R/diversity.R

#' @title  Diversity measures
#' @description It takes an object x category matrix and calculates a number of diversity measures
#' @param data A numeric matrix or data frame with objects as rows and categories as columns
#' @param type A mnemonic string referencing the diversity measure. List of available measures: "variety", "entropy", "gini", "simpson", "true", "inverse-simpson", "herfindahl–hirschman", "renyi", "evenness", "rao-stirling". A list of short mnemonics for each measure: 'v', 'e', 'g', 's', 't', 'inv', 'hh', 're', ev', and 'rs'. The default for type is "all". More information for each measure in details and examples. 
#' @param method "rao-stirling" uses a disparity function between objects. List of available disparity methods: "cosine", "jaccard", "euclidean". The default for method is cosine.
#' @param agg_type aggregation type for diversity analysis. The analysis is conducted per row but it can also be performed by column setting agg_type = "col". Default is NULL. 
#' @param q parameter for true diversity index measure. This parameter is also used for the Rényi entropy. Default is 0.
#' @param alpha parameter for Rao-Stirling diversity measure. As default we consider alpha=1.
#' @param beta parameter for Rao-Stirling diversity measure. As default we consider beta=1.
#' @details Available diversity measures are (written for an object x category matrix): 
#' 
#' Variables: N (category count), p_i (proportion of system comprises category i), d_ij (disparity between i and j).
#' 
#' variety: N, category counts per object [MacArthur 1965]
#' 
#' entropy: - sum(p_i log p_i), Shannon entropy per object [Shannon 1948]
#' 
#' gini: 1 - sum(p_i^2), Gini-Simpson index per object [Gini 1912].  It is also known as the Gibbs–Martin index or the Blau index in sociology, psychology and management studies.
#' 
#' simpson: sum(p_i^2), Simpson index per object [Simpson 1949]. This measure is known as the Herfindahl–Hirschman index in economy.  
#' 
#' true: (sum(p_i^q))(1-q)^-1, true diversity index per object [Hill 1973]. This measure is q parameterized.

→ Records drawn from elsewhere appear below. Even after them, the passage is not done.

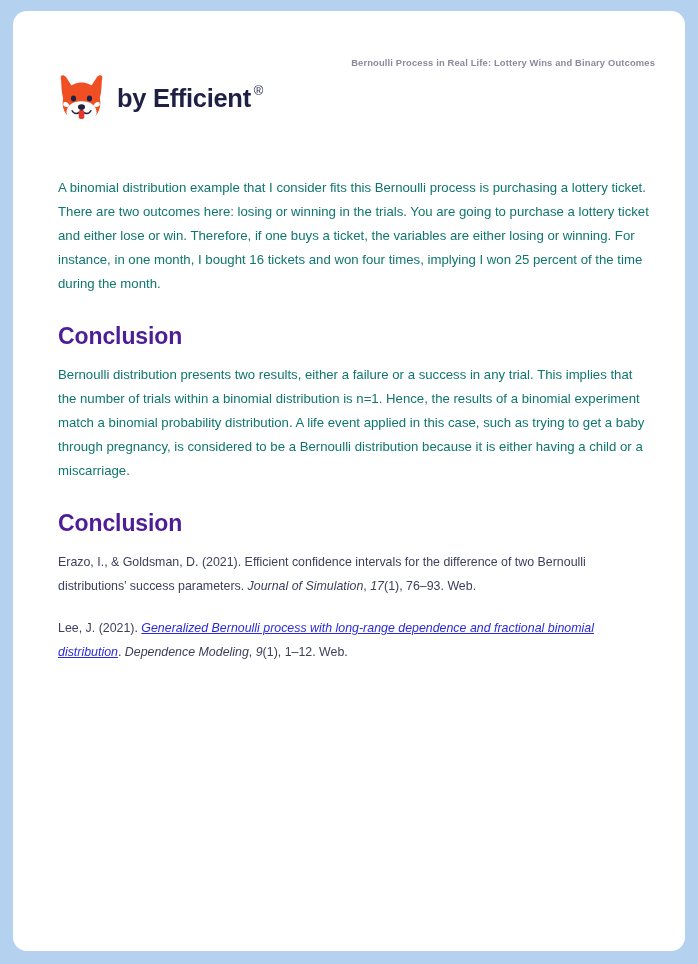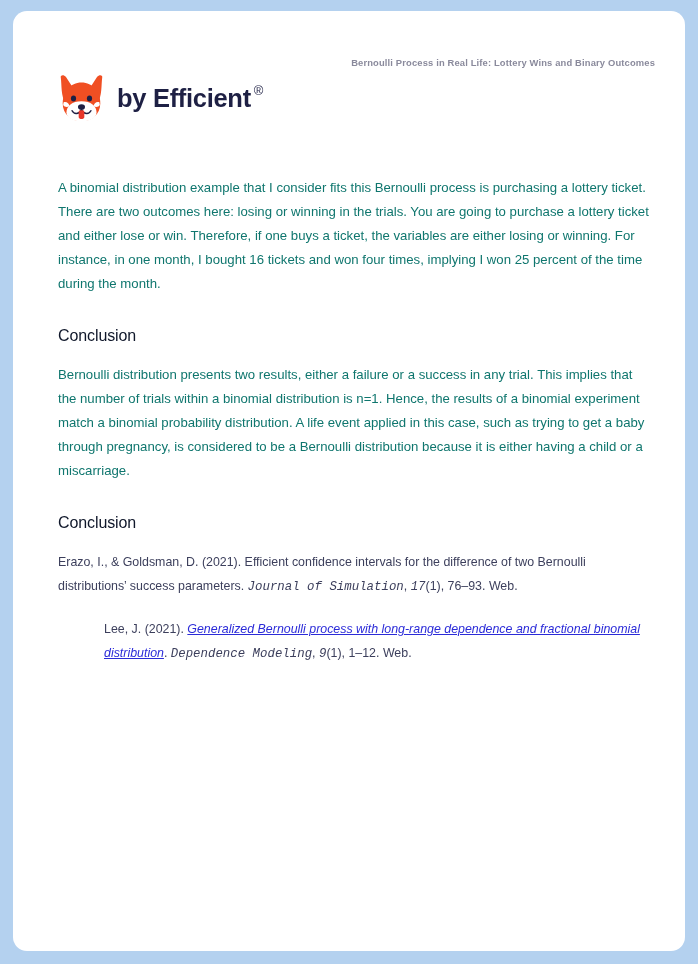"Conclusion" h2.section-heading { color: #0f172a -> #4c1d95; font-size: 16px -> 23px; font-weight: normal -> bold }
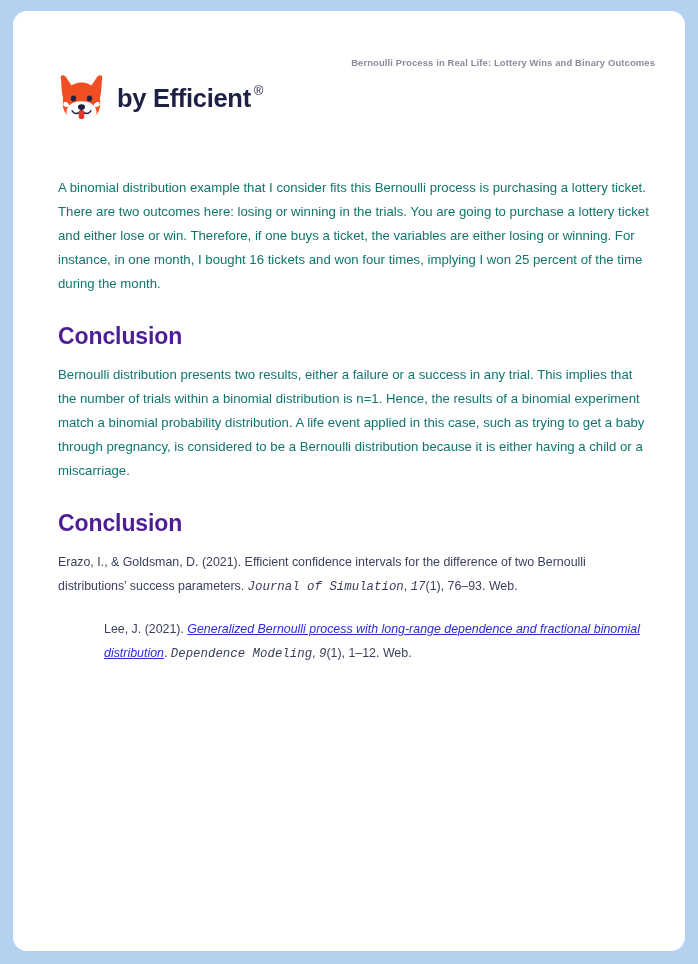"Journal of Simulation" .ital { font-family: Liberation Mono, monospace -> none }
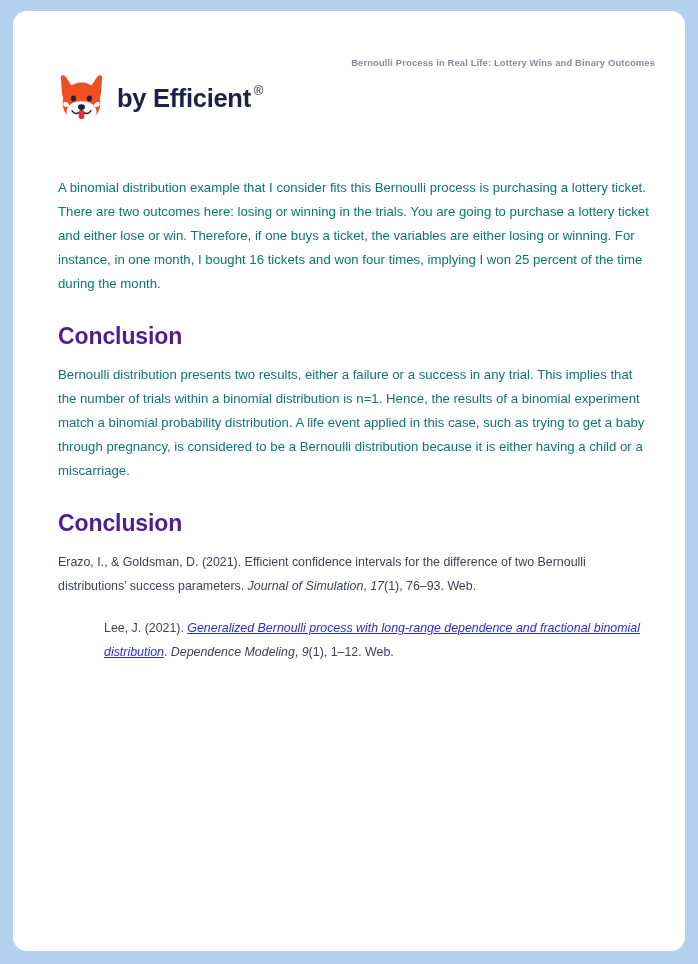"Lee, J. (2021). Generalized Bernoulli" p.reference:last-child { margin-left: 46px -> none }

Default for q is 0.  
#' 
#' berger-parker: it is equals to the maximum p_i value in the dataset, i.e. the proportional abundance of the most abundant type. 
#' 
#' inverse-simpson: (sum(p_i^2))^-1, inverse simpson index per object. This measure is the true diversity at q = 2.
#' 
#' renyi: log((sum(p_i^q))(1-q)^-1), Rényi entropy per object. It is a generalization of the Shannon entropy parameterized by q. It corresponds to the logarithm of the true diversity. Default for q is 0. 
#' 
#' evenness: (-sum(p_i log p_i))/log N, Shannon evenness per object across categories [Pielou 1969] 
#' 
#' rao-stirling: (sum((d_ij)^alpha (p_i p_j)^beta), Rao-Stirling diversity per object across categories [Stirling, 2007]. As default we consider alpha=1 and beta=1.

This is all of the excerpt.